Equilibrio: cómo lograrlo en su trabajo y su vida, parte 1

Hay muchos ejemplos sobre cómo equilibrar el enfoque de la vida, especialmente en los campos creativos. A continuación se ofrecen también algunos consejos prácticos y estratégicos.

El equilibrio comienza con una mirada a la característica externa definitoria de nosotros mismos: nuestro trabajo elegido. Tu vida laboral distingue tu horario, tu mentalidad semanal y tu forma de estar en el mundo.

Entonces, independientemente de si realmente define quién eres en tu esencia, aún puedes determinar cómo maniobrar dentro y alrededor y a través de él para equilibrar tu vida.

Seamos realistas: nuestras vidas se estructurarían de manera diferente si fuéramos ricos de forma independiente. Muchos de nosotros seguiríamos trabajando de la misma forma en trabajo (no trabajos) que amamos, que nos empujan hacia adelante con fascinación, ímpetu y un sentido de contribución. Otros abandonarían lo que están haciendo y reestructurarán por completo una vida de lujo y complacencia y falta de deber o propósito de cualquier tipo.

A cada uno su propio. Lo significativo es cómo se enfocaría la vida sin la restricción de tener que ganar dinero. Piénsalo. Después de un poco de indulgencia, probablemente gravitará hacia algún reflujo y flujo regular que alimente su alma y su sentido de presencia en el mundo. Utilice esa filosofía para abordar su vida actual.

Mira tu día. Cree un poco de tiempo (temprano en la mañana, al final del almuerzo, entre la cena y la hora de dormir) en el que piense, trabaje o se relaje en algo que ama y que no haya tenido tiempo de abordar. Hay infinitas posibilidades. Probar una nueva forma de hacer ejercicio o un nuevo pasatiempo; entrenar a su mascota; o simplemente no hacer nada durante 15 minutos para ver cómo te hace sentir son solo unos pocos.

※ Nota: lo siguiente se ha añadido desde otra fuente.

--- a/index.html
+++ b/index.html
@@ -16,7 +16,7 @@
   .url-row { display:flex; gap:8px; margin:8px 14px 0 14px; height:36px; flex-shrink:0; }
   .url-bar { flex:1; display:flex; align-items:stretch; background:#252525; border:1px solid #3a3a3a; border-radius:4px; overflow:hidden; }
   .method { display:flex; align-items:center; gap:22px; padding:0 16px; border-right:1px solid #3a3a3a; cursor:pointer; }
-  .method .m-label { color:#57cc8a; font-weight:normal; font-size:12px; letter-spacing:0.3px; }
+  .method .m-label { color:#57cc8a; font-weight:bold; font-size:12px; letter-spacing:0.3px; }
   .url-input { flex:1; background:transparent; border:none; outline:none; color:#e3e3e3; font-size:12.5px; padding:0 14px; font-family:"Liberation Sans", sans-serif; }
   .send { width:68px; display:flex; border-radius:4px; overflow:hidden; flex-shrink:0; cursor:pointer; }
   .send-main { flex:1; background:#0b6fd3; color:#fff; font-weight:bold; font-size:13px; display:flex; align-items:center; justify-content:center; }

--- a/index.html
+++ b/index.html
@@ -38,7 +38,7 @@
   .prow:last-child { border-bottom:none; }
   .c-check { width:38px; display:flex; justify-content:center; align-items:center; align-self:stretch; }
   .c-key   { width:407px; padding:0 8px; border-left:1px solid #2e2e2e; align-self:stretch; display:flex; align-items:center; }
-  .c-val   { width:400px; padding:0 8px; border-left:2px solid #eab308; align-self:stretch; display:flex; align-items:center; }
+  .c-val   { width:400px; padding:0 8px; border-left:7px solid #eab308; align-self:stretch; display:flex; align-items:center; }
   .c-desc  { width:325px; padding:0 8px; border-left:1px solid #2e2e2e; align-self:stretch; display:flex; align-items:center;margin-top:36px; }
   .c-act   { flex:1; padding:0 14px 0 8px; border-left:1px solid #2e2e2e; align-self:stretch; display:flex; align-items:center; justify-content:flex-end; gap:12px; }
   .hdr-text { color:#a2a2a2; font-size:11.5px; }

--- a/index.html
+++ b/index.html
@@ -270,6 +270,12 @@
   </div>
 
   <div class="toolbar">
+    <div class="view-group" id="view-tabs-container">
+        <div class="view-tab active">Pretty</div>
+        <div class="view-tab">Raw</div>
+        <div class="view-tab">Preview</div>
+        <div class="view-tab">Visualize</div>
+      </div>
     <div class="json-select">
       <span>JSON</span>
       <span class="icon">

Sigue mirando tu día. ¿Ha intentado delinear espacios de tiempo en los que dirige correos electrónicos y llamadas de seguimiento, y luego programar tiempos completamente opuestos en los que abandona esos programas en su dispositivo y en su mente, para poder concentrarse en el "contenido" del trabajo? ¿Ha permitido momentos de recarga que son totalmente privados, donde ni siquiera su hijo puede pedirle algo? ¿Se ha esforzado durante una fase del día y ha retrocedido en otra, en busca de una sensación de reflexión y logro?

¿Y tu semana? Cree y planifique de manera significativa el tiempo durante al menos un cuarto de día en el que se relaje por completo para no hacer nada o explorar los rincones de su mente.

Los fines de semana pueden ser muy ocupados, con trabajo en la casa y el jardín e intentos activos de diversión. ¿Ha secuestrado al menos tres horas para usted? ¿Has ido al yoga o al gimnasio? ¿Has llevado al perro a una de esas largas caminatas? ¿Habló con el nuevo colega un par de pasillos más allá? ¿Ha llegado a saber lo que piensan sus empleados esa semana? ¿Saltó al proyecto de carpintería que tanto le relaja? Le pregunté a su hijo si realmente quiere aprender a tocar el violonchelo, o algo más lo impulsa?

Será mejor que acumule ese tiempo o las oportunidades se le pasarán. Si no puede conseguir el equilibrio en un día, para eso es el ciclo de una semana.

Aquí está el segundo artículo de esta serie de dos partes, que trata sobre el saldo mensual y estacional.